Wait a minute! You say there is more to life than homeschooling?

Yes, my dear friends, there is life outside of homeschooling. There is housework, too!

Just kidding!

In truth, life is more than homeschooling. Finding a balance—so that your home doesn’t look like it was ransacked, your children are educated well, and you find time for extracurricular activities for your kids and YOU—is of utmost importance for success!

Each homeschooling mom finds balance according to her own style. Some fly by the seat of their pants. Others are so organized that if an event doesn’t make it into the day planner, it isn’t happening. And then there are all the moms who fit somewhere in between those two extremes. Knowing how you operate makes incorporating a healthy balance into your life much easier.

 

Tip: Don’t let over-organization stop you from enjoying the spontaneity life throws at you.

If you are a Type A personality and plan everything out, be sure to leave unscheduled time in your day when something spontaneous can happen. That free time might invite you to pull out the family craft you have been wanting to do, visit the elderly neighbor you never find time to see, or sit on your living room floor and play a board game with your children.

 

Tip: A skeletal list of work to be done will help you stay grounded.

If you are naturally spontaneous, you need to buy or print a calendar and begin making an outline of your week. Keep track of things you want to accomplish, experiences you want for your kids, and services you wish to provide. Otherwise, you will be easily distracted from homeschooling and find yourself filling your days with activities. You can’t stop what you’re doing before it’s finished simply to move onto something else or put off starting school for the day if you want to meet your homeschooling goals.

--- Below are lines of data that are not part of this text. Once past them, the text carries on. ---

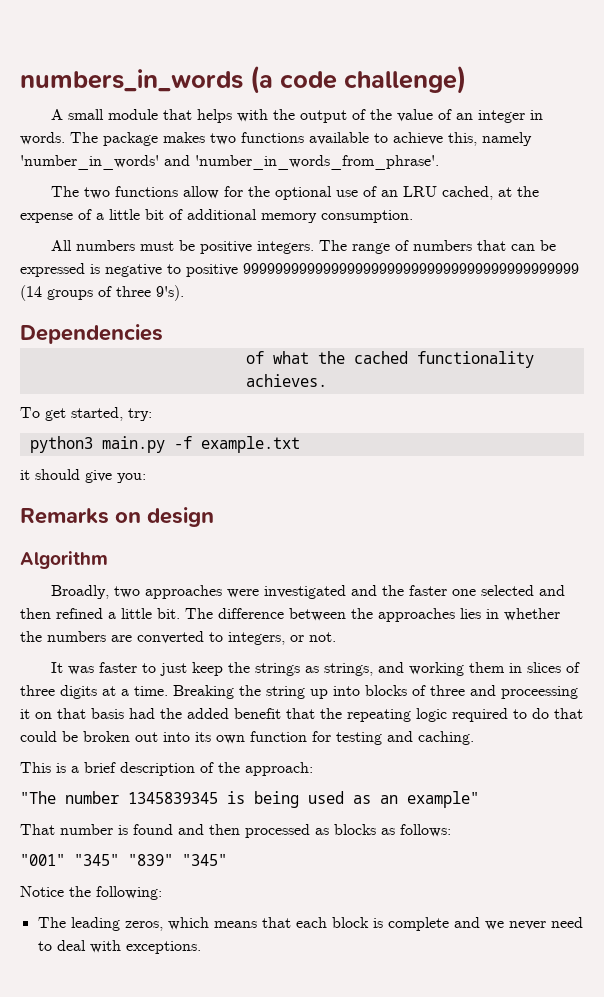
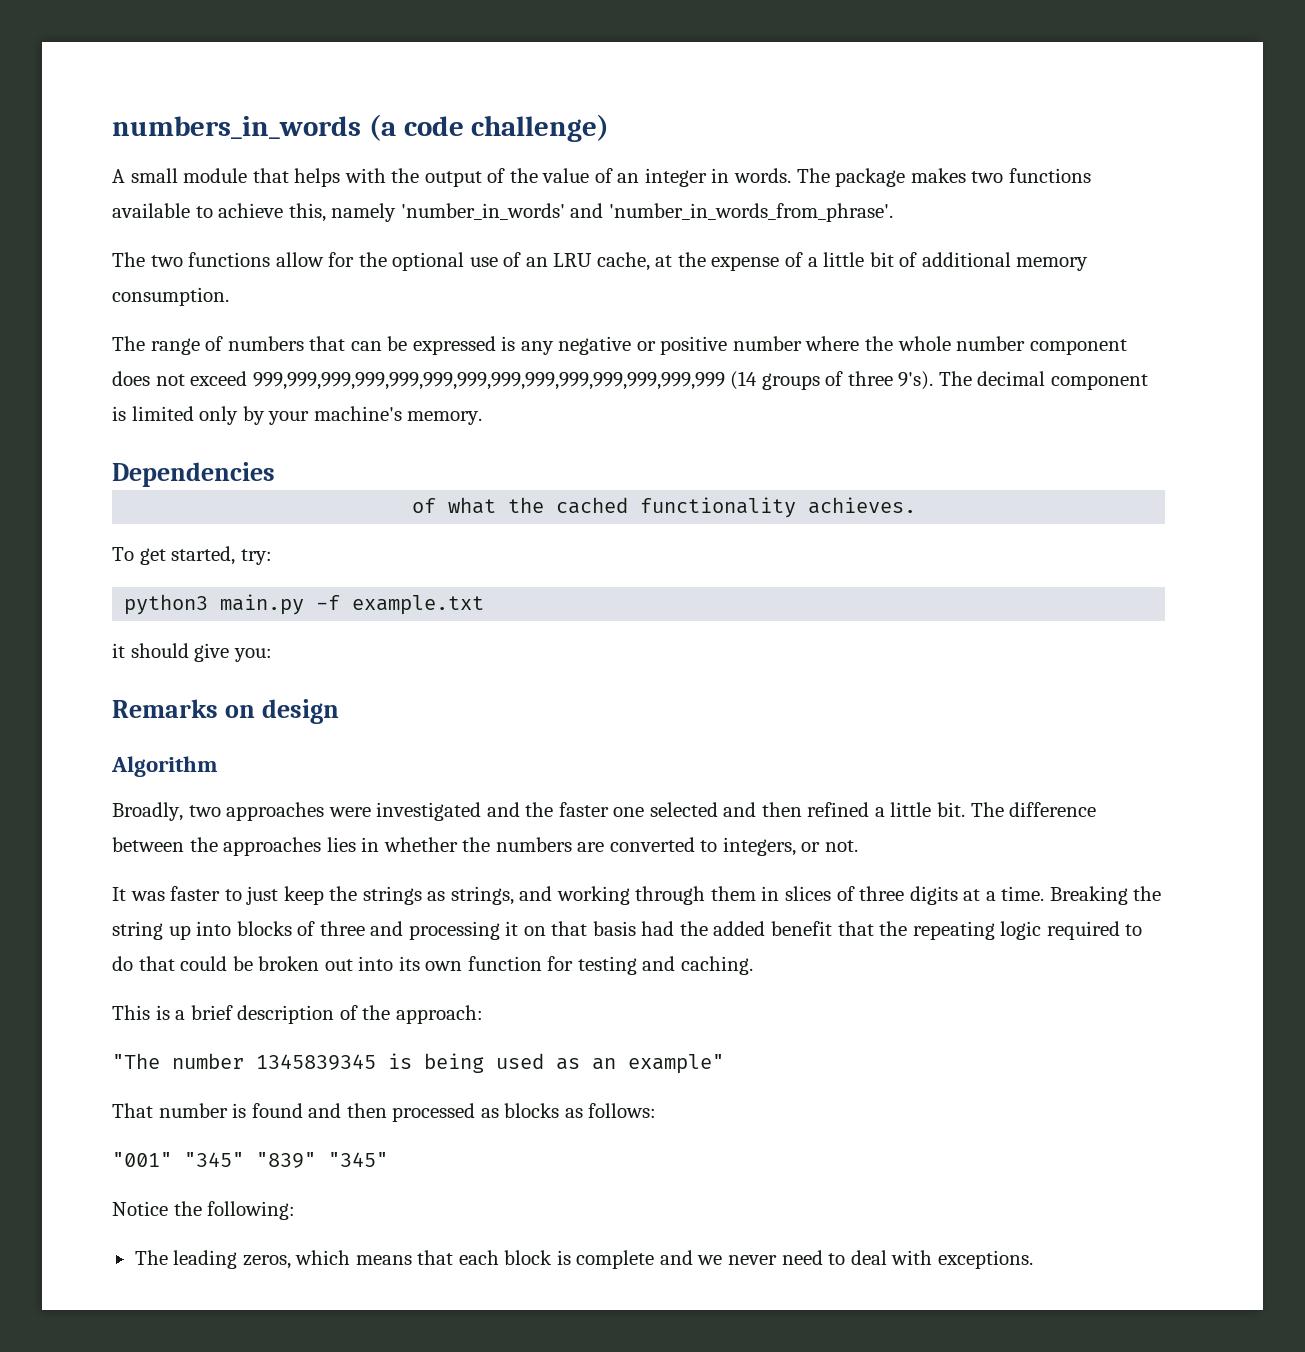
[442,186,494,200] cached, -> [596,252,650,271] cache,
[51,240,315,254] All numbers must be positive integers. -> (229, 296) none
[105,263,579,277] negative to positive 999999999999999999999999999999999999999999 -> [520,336,1127,355] [112,371,725,390] any negative or positive number where the whole number component does not exceed 999,999,999,999,999,999,999,999,999,999,999,999,999,999
(184, 293) none -> [938,371,1148,390] [112,406,483,425] The decimal component is limited only by your machine's memory.
(465, 669) none -> [635,886,706,905] through
[501,686,578,699] proceessing -> [408,921,500,940] processing

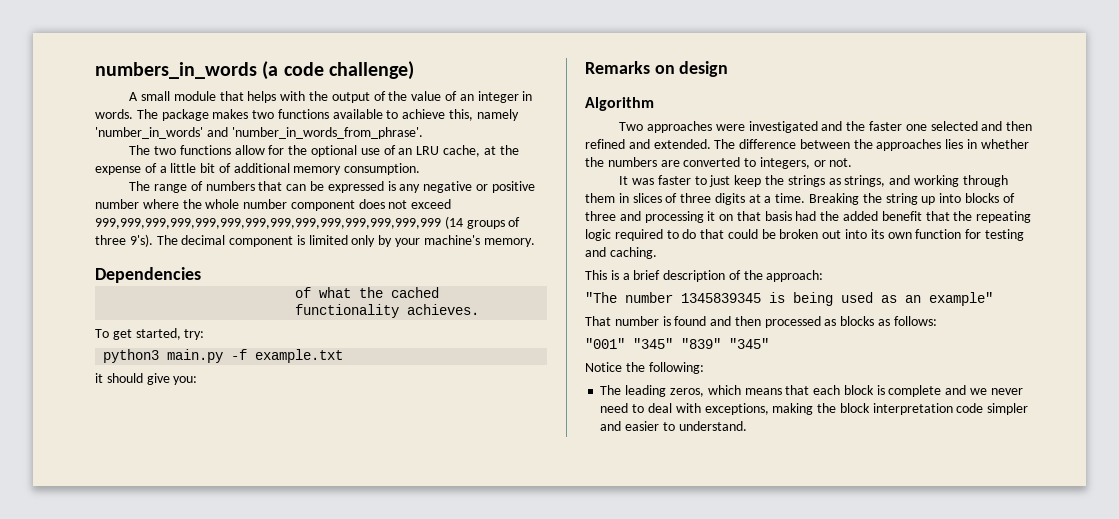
[112,802,221,821] Broadly, two -> [619,122,644,131] Two
[874,802,966,817] a little bit. -> [628,139,711,149] and extended.
[937,1250,1033,1269] exceptions. -> [704,403,1029,415] [600,421,747,431] exceptions, making the block interpretation code simpler and easier to understand.

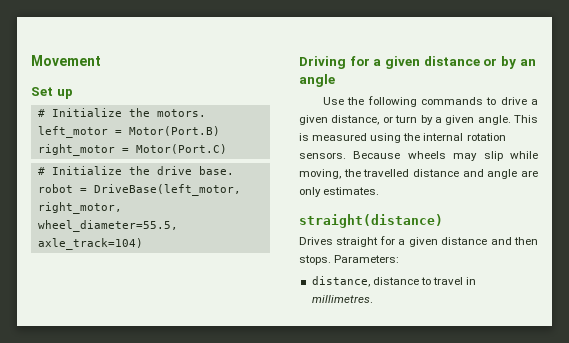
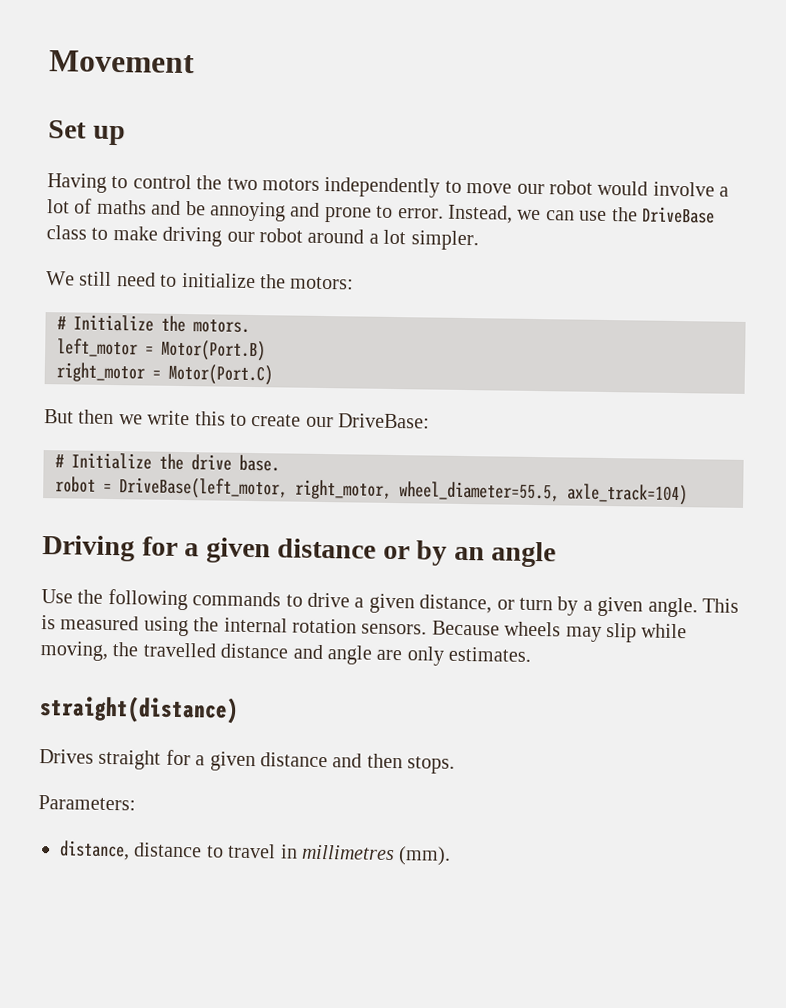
(73, 94) none -> [47,173,730,198] [47,198,715,224] [46,225,479,251] [46,271,355,290] // Having to control the two motors independently to move our robot would involve a lot of maths and be annoying and prone to error. Instead, we can use the DriveBase class to make driving our robot around a lot simpler. // We still need to initialize the motors:
(227, 149) none -> [44,409,431,429] // But then we write this to create our DriveBase:
(331, 260) none -> (456, 765) //
[311,295,373,303] millimetres. -> [301,844,452,866] millimetres (mm).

For those who fall in between the two extremes, what keeps you from finding a healthy balance? Are you dawdling? Are you too rigid?

 

My Story: When I taught other children, my hours were set at 9 a.m. to 3:00 p.m. If I had to wait for parents to arrive for late pick-ups, I felt like I didn’t have enough time to do anything but survive.

Too many years of being tethered to my home had me pushing my boundaries. Too often, I ended up “homeschooling on the go” so I could be helpful to friends in need, catch those great sales at the fabric store, or make time to use the fabric and notions purchased at door buster prices.

I discovered that if I established days of the week for art, science projects, and field trips, this schedule gave us permission to LIVE! Approaching the week this way was amazing, freeing, and even inspirational.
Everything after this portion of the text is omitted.